Weihnachten in Asien

Sitten, Riten und Legenden aus allen Erdteilen

Tibet: Fest des sterbenden Jahres

Natürlich feiern die buddhistischen Tibeter kein christliches Weihnachtsfest. Allerdings kennen auch die Tibeter eine Art von Geburtsfest für ihren Religionsstifter: Mitte Juni begehen sie das sogenannte "Saka Dawa" bzw. "Vesakha"-Fest, das der Geburt, Erleuchtung und dem Eintritt des Buddha Sh“kyamuni ins Parinirvana gewidmet ist.

In die Winterzeit fallen das "Dosmoche" - das Fest des sterbenden Jahres - und das "Losar" - das tibetische Neujahr mit dem Butterfiguren-Fest. Der Jahreswechel erfolgt nach tibetischen Kalender irgendwann im Februar. Fünf Tage zuvor beginnt das "Dosmoche" und dann wird es laut im sonst so beschaulichen Tibet. Mit viel Lärm und Tänzern mit furchteinflößenden Masken versuchen die Tibeter, die bösen Geister vom kommenden Jahr fernzuhalten. Dem gleichen Ziel dient ein langer Pfahl, der aufgestellt und mit Sternen, Kreuzen und Pentagrammen dekoriert wird. Als Höhepunkt des "Dosmoche"-Festes reiþt die Bevölkerung diesen Pfahl ab.

An diesen "heidnischen" Bräuchen zum Jahreswechsel beteiligen sich die Mönche Tibets freilich nicht. Sie haben ihr eigenes Zeremoniell - das sogenannte Butterfiguren-Fest.

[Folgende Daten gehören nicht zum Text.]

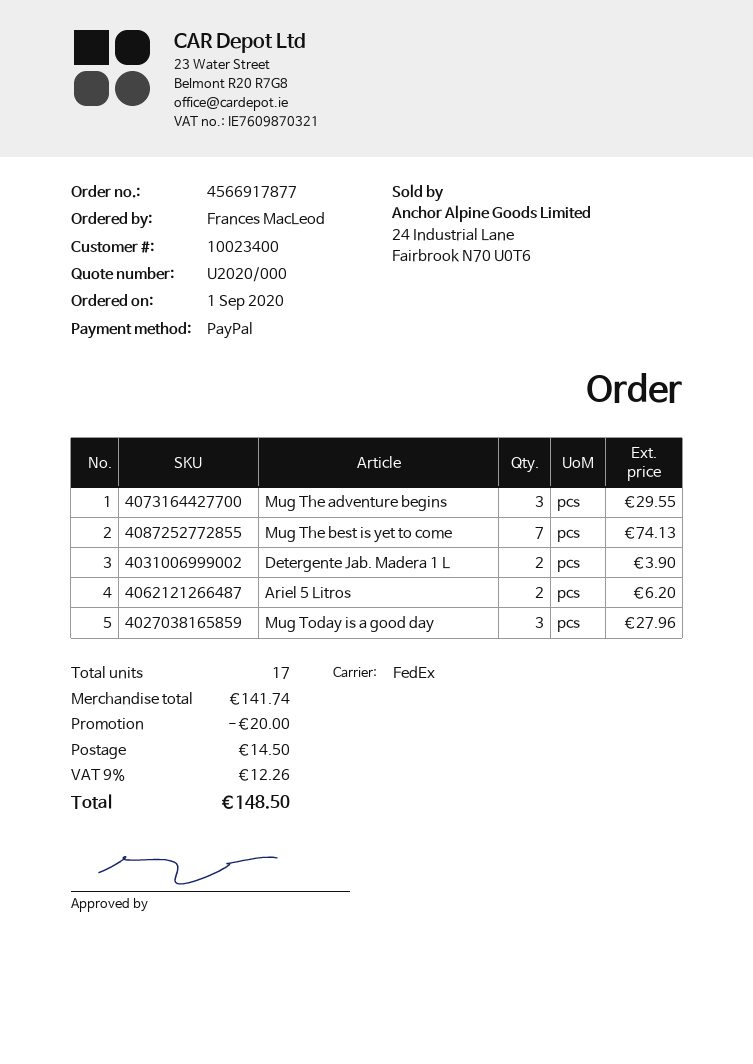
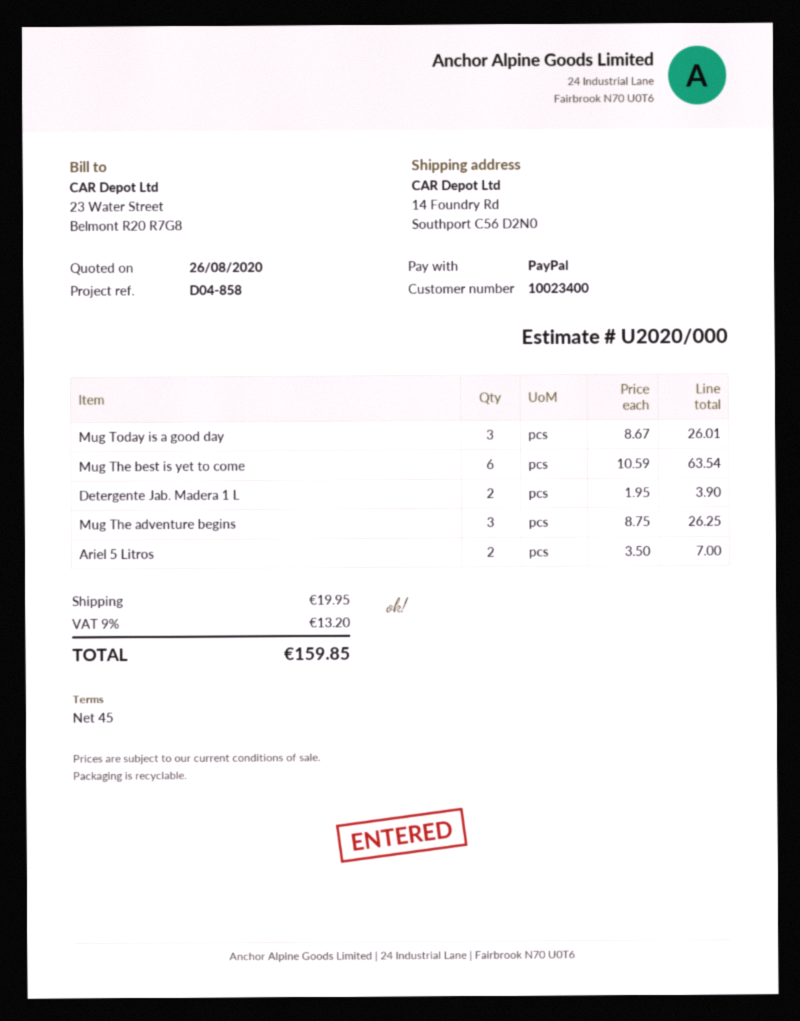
Mug The adventure begins: 3 for 29.55 -> 3 for 26.25
Mug The best is yet to come: 7 for 74.13 -> 6 for 63.54
Ariel 5 Litros: 2 for 6.20 -> 2 for 7.00
Mug Today is a good day: 3 for 27.96 -> 3 for 26.01
discount: 20.00 -> none
shipping: 14.50 -> 19.95
tax: 9% = 12.26 -> 9% = 13.20
total: 148.50 -> 159.85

Um auf das neue Jahr einzustimmen, fertigen die buddhistischen Mönche Tibets kunstvolle Figuren aus Yak-Butter. Mit ihnen schildern sie religiöse Geschichten oder Fabeln. Die Butterfiguren erreichen eine stattliche Höhe von neun Metern und werden von speziellen Butterlampen ausgeleuchtet. Schmelzen können diese Kunstwerke im winterlichen Hochland des Himalaya nicht.

Das neue Jahr wird schließlich mit einer Lichterprozession willkommen geheißen. Daher stammt auch der Begriff "Losar", der soviel bedeutet wie Lichterfest.